Die Cut 8.5
Issue Date: April 25, 2008
City: Burlingame, CA
The kiwifruit (Actinidia deliciosa) is native to China, where it is known as the “National Fruit” of the People’s Republic. In the early 1900s, the fruit, then quite misleadingly known as the Chinese gooseberry (not part of the gooseberry family), was exported to New Zealand. At this time, it was renamed after the kiwi, a native bird of New Zealand.
Currently, Italy is the top kiwi producer in the world, followed by New Zealand and Chile. China, the original home of the kiwifruit, has never been recognized as a leading producer, but it is still grown in some areas near the Yangtze River and Sichuan.
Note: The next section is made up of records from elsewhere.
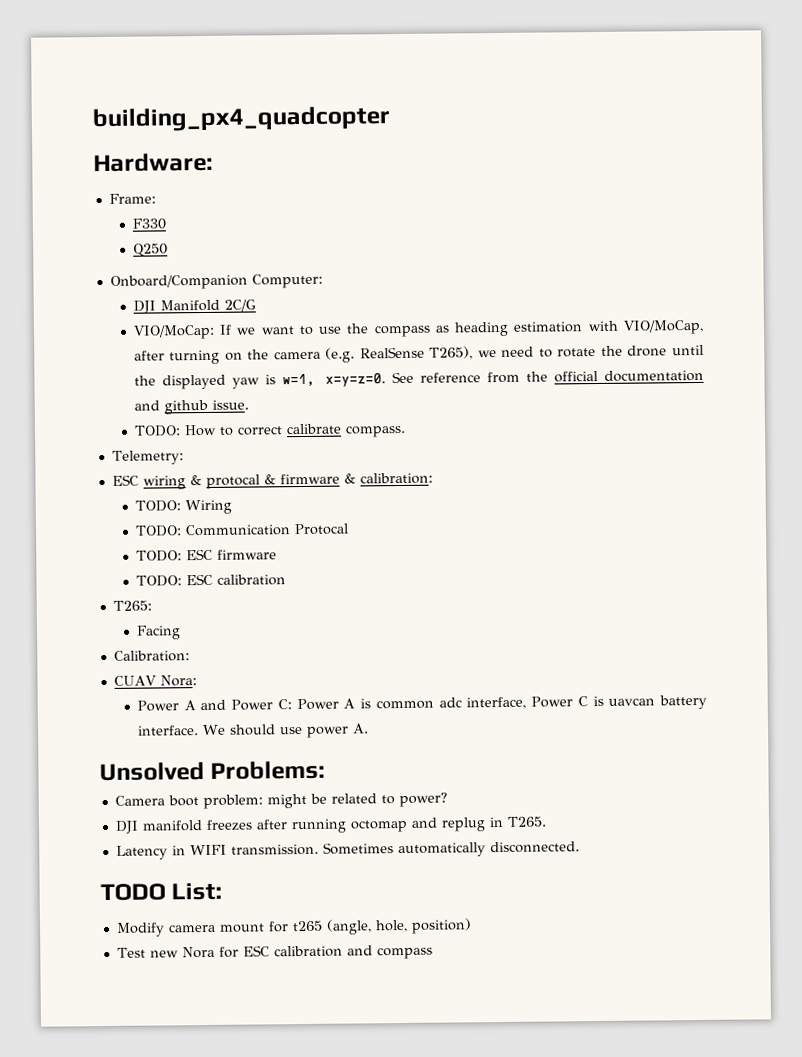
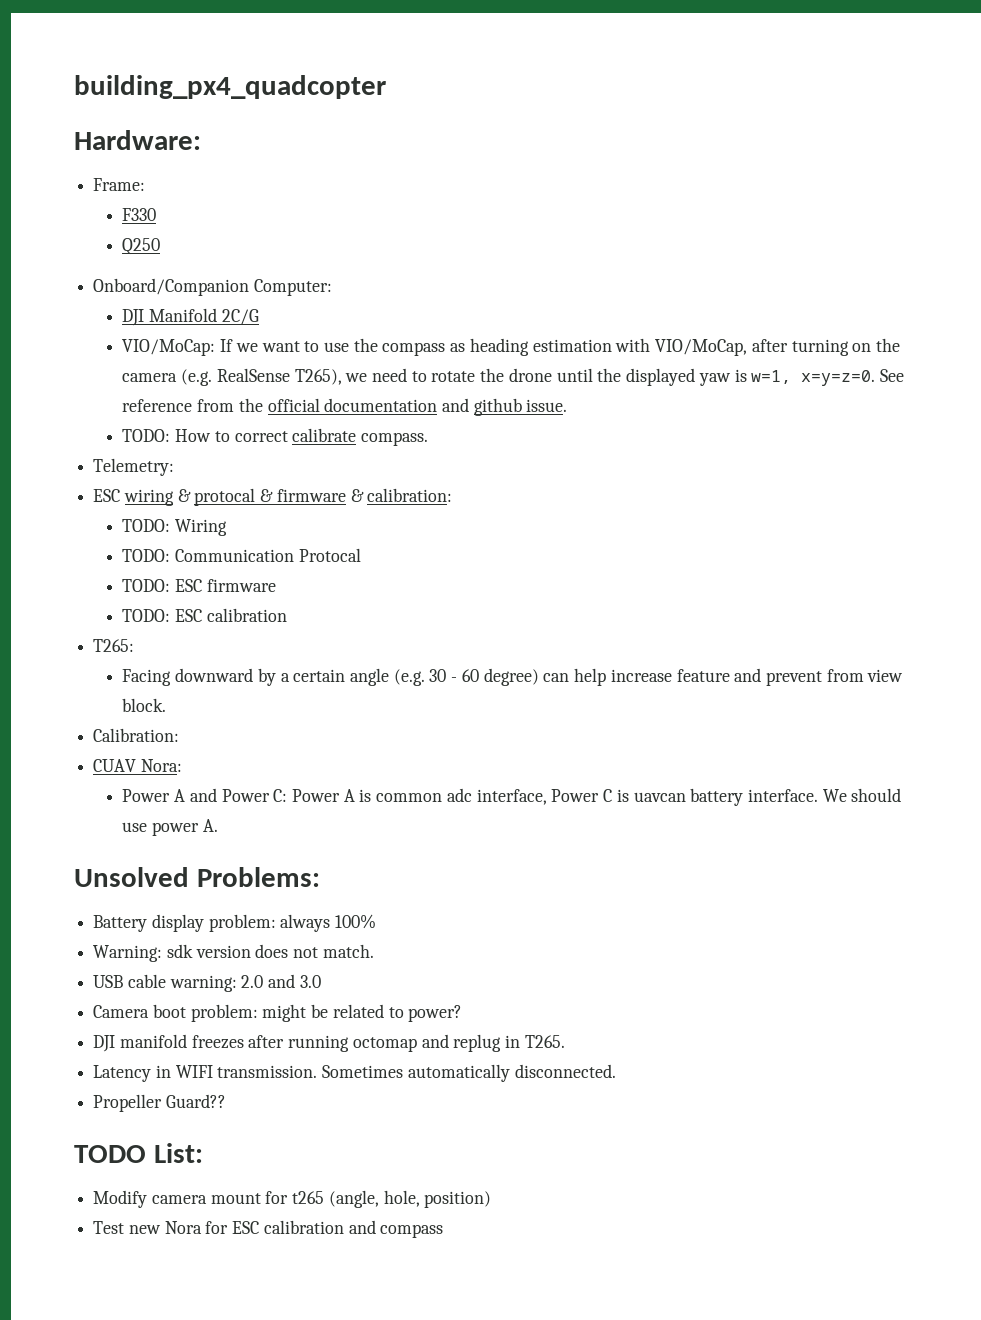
- Facing
+ Facing downward by a certain angle (e.g. 30 - 60 degree) can help increase feature and prevent from view block.
+ Battery display problem: always 100%
+ Warning: sdk version does not match.
+ USB cable warning: 2.0 and 3.0
+ Propeller Guard??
The kiwifruit, which grows on a vine, thrives in temperate areas having hot summers. The fruit is normally two to three inches long and about two inches in diameter. It has a “hairy,” dull, greenish-brown skin with bright green or golden flesh. The flesh contains rows of small, black, edible seeds. The kiwifruit’s cool, refreshing flavor is similar to that of strawberries, melons, and bananas, but with a uniquely sweeter taste. Rich in vitamin C and potassium, the kiwifruit is said to alleviate asthma symptoms and promote good cardiovascular health.
In 2008, the kiwifruit was part of a set of Tropical Fruit stamps issued by the United States Postal Service.